Case Files Biochemistry, 3rd Edition (2015)

CASE 5

A 32-year-old man presents to your clinic with complaints of a sore throat. He reports numerous upper respiratory infections during the last 3 months. The patient also states that he required antibiotics for some of these infections. The patient’s sore throat has been present for 4 days and is progressively worsening. He is no longer able to eat solid foods because of the pain. No one else in contact with him has been ill. Patient gives a history of previous intravenous (IV) drug use, but no other significant medical history is given. On examination, the patient is found to have a temperature of 100.0°F (37.8°C) and is in minimal distress from the sore throat. His pharynx is erythematous and has numerous white plaques coating the throat. There is also prominent cervical lymph node enlargement. His chest is clear to auscultation and heart is regular rate and rhythm. A CD4 T-lymphocyte cell count is performed and is less than 200 cells/mm³ (normal > 500 cells/mm³). The responsible organism is composed of the ribonucleic acid (RNA) genome.

What is the most likely diagnosis?

What is the biochemical mechanism that the pathogen uses to affect the patient’s cells?

What enzyme is required for this pathogen to affect the host genome?

ANSWERS TO CASE 5:

HIV

Summary: A 32-year-old man with history of IV drug use has numerous upper respiratory symptoms and adenopathy, and he presents now with sore throat with numerous white plaques. He also has a low CD4 count. The pathogen has an RNA genome.

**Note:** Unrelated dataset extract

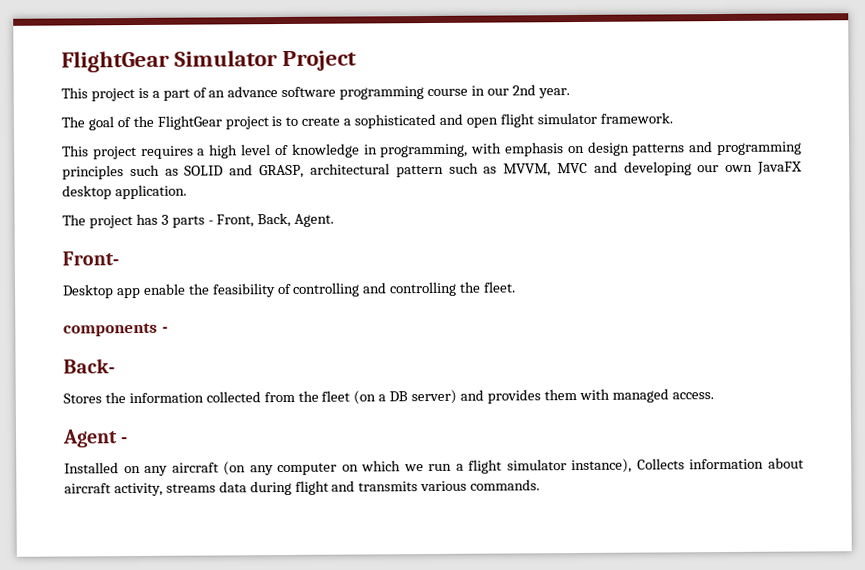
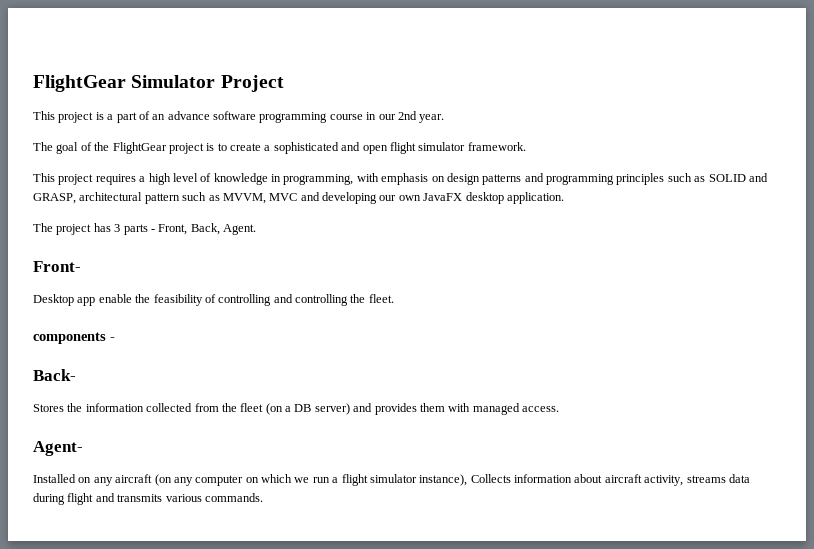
[62,429,129,448] Agent - -> [33,441,83,456] Agent-

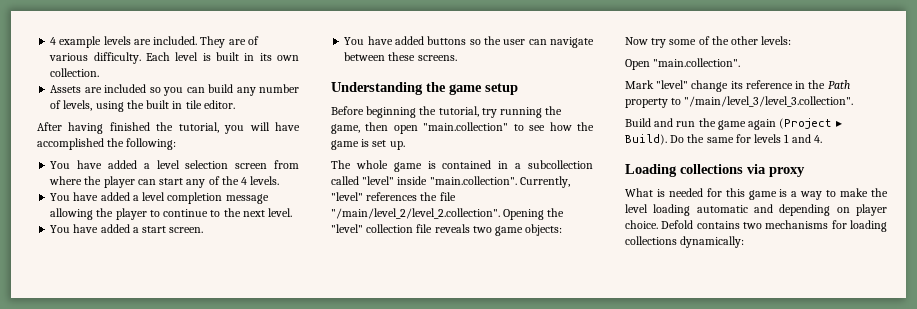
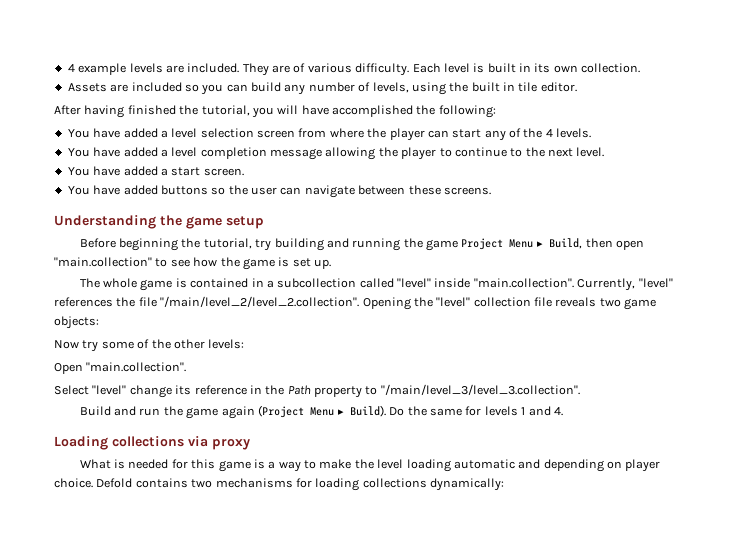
[500,106,563,118] [331,124,360,134] running the game, -> [274,238,583,251] building and running the game Project Menu ▸ Build,
[625,80,654,89] Mark -> [54,385,89,395] Select
(833, 123) none -> [309,407,334,416] Menu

• Most likely diagnosis: Candida esophagitis secondary to HIV infection.

• Biochemical mechanism of disease: The HIV genome is composed of single-stranded RNA. Reverse transcription of the viral RNA is required to infect the host cells. HIV causes immunosuppression because it has a propensity for attaching to helper T cells (CD4 cells), the cells that support cell mediated immunity.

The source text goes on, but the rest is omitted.